The Algerians armed for war the captured merchant ships which seemed fit for the corso, and also bought ships in Europe. They had ship construction sites as well, located in Bab-el-Oued for large ships, and in Bab-Azoun for those of smaller dimensions. Christian slaves were employed in these shipyards, the management of which was often entrusted to renegades, even to free Christians, as captains of armament or engineers of naval constructions, who hired their services for a time, without being required to convert to Islam.

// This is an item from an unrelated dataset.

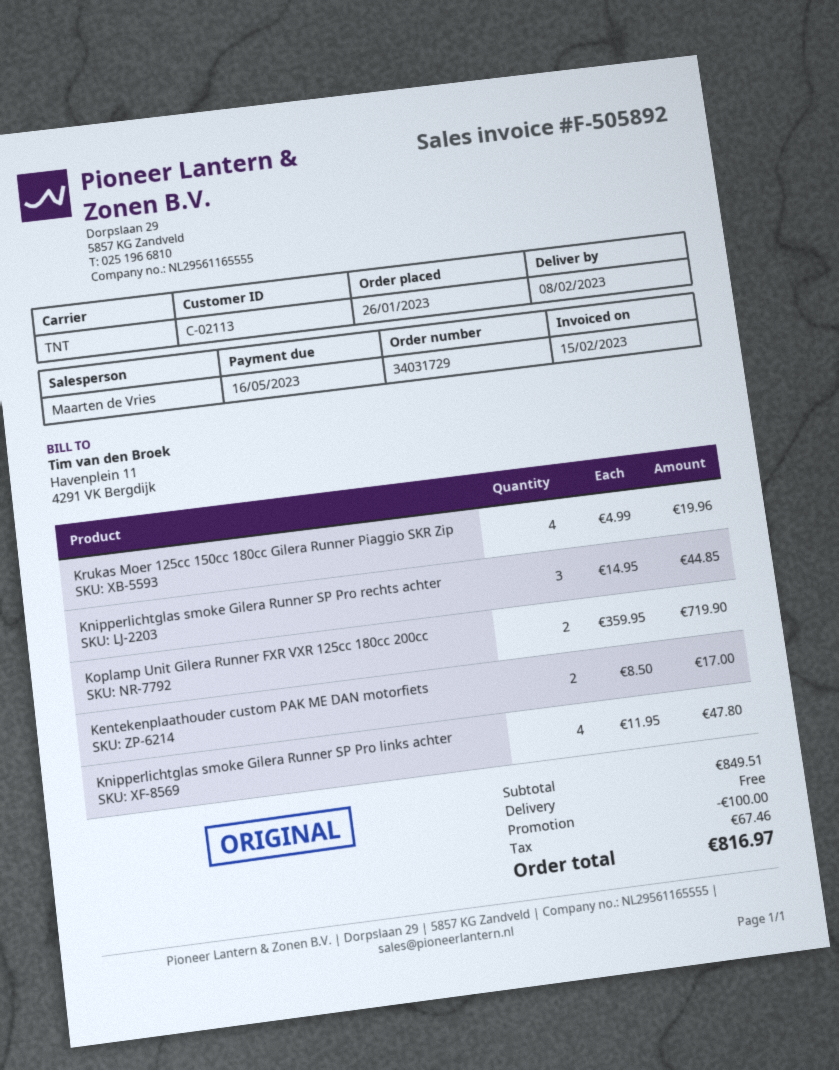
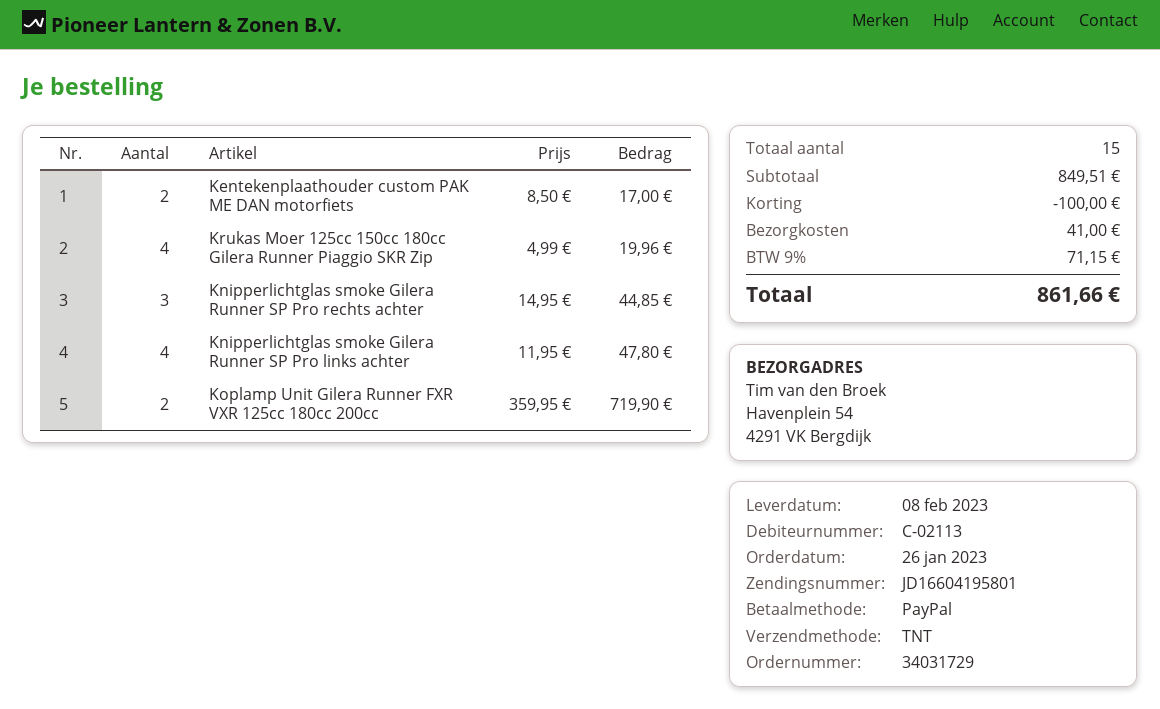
shipping: 0.00 -> 41.00
tax: 67.46 -> 71.15
total: 816.97 -> 861.66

The masts, yards, sails, ropes, powder, ammunition, and artillery pieces, were supplied by the government of the Ottoman Porte and by certain minor powers of Europe, the latter in the form of tribute.

=== Earlier flotilla ===
At the beginning of the 17th century, Algiers' pirate fleet numbered 100 ships and employed 8,000 to 10,000 men. The piracy "industry" accounted for 25 percent of the workforce of the city, not counting other activities related directly to the port. The fleet averaged 25 ships in the 1680s, but these were larger vessels than had been used the 1620s, thus the fleet still employed some 7,000 men.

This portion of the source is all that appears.